The Nature Of War: Origins And Evolution Of Violent Conflict, by Jim Stempel
This book is the first that arrived from H-Net for me to review, and it took quite a long while to arrive. It was definitely eagerly anticipated, though. As a military historian, it would make sense for me to ponder the origins of warfare, something I have done on occasion . Likewise, I appreciate large scale and conceptual accounts dealing with the origin and nature of war, so when this book was available I had no problems selecting it. The book itself appears rather small (it is less than 200 pages of text along with its supporting notes and indices) but is rather ambitions in its aims to cover warfare from human prehistory to present day wishes for peace.
The author happens to be an expert on American Civil War history, having written a couple of books about some of the more obscure aspects of the Eastern Theater of that war. Perhaps it was the senselessness and horror of that conflict that led him to ponder the nature of wars and how they begin and why they are fought in the way that they are, and what prospects there are of peace. I tend to be rather cynical myself when it comes to peace, knowing that while the most important nations of the world have managed to avoid massive fratricidal conflict for a few decades, engaging in small wars and proxy wars, that warfare is always a danger whenever there are insecure people or people trying to take advantage of others, even if the tools that we can use in warfare are so frightening that we refrain from using them.

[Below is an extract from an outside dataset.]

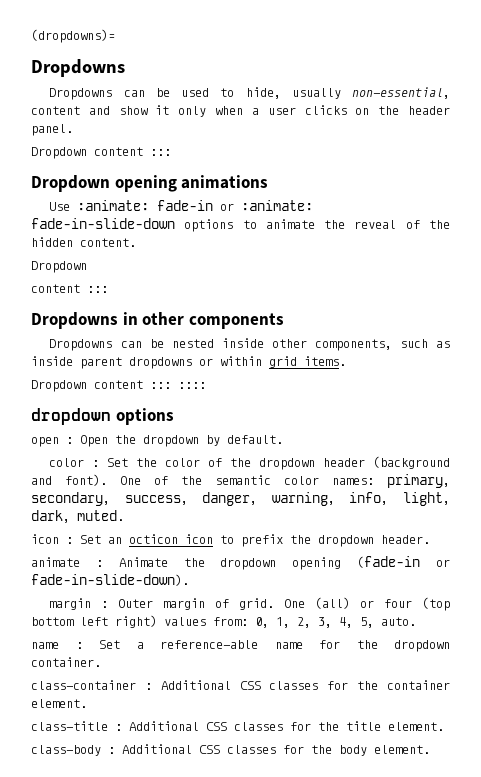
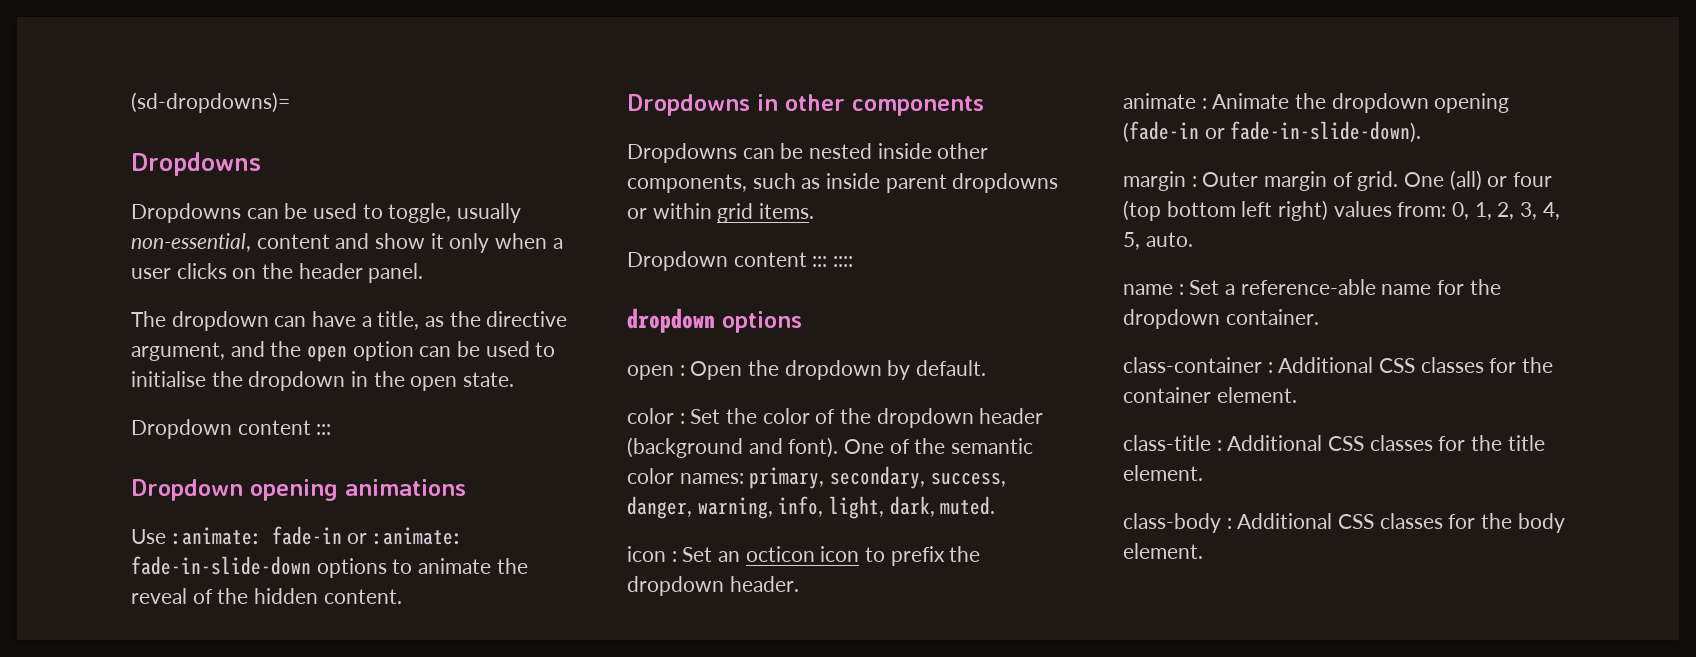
[31,29,115,43] (dropdowns)= -> [131,92,290,113] (sd-dropdowns)=
[245,87,281,99] hide, -> [388,203,452,223] toggle,
(73, 130) none -> [131,311,568,331] [131,341,556,362] [131,371,515,391] // The dropdown can have a title, as the directive argument, and the open option can be used to initialise the dropdown in the open state.
[31,261,87,273] [31,284,108,293] // Dropdown // content ::: -> (402, 596) none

So, I’m looking forward on seeing what the author has to say, even if from what I can gather so far the author is far more sanguine than I am about the hope of peace in this day and age. I suppose that such hope is necessary because the alternative is to despair about the capacity of human beings to govern themselves. Well, in the absence of virtue, one has no alternative but self-deception or feeling the despair. Neither are very pleasant options in the long run, though.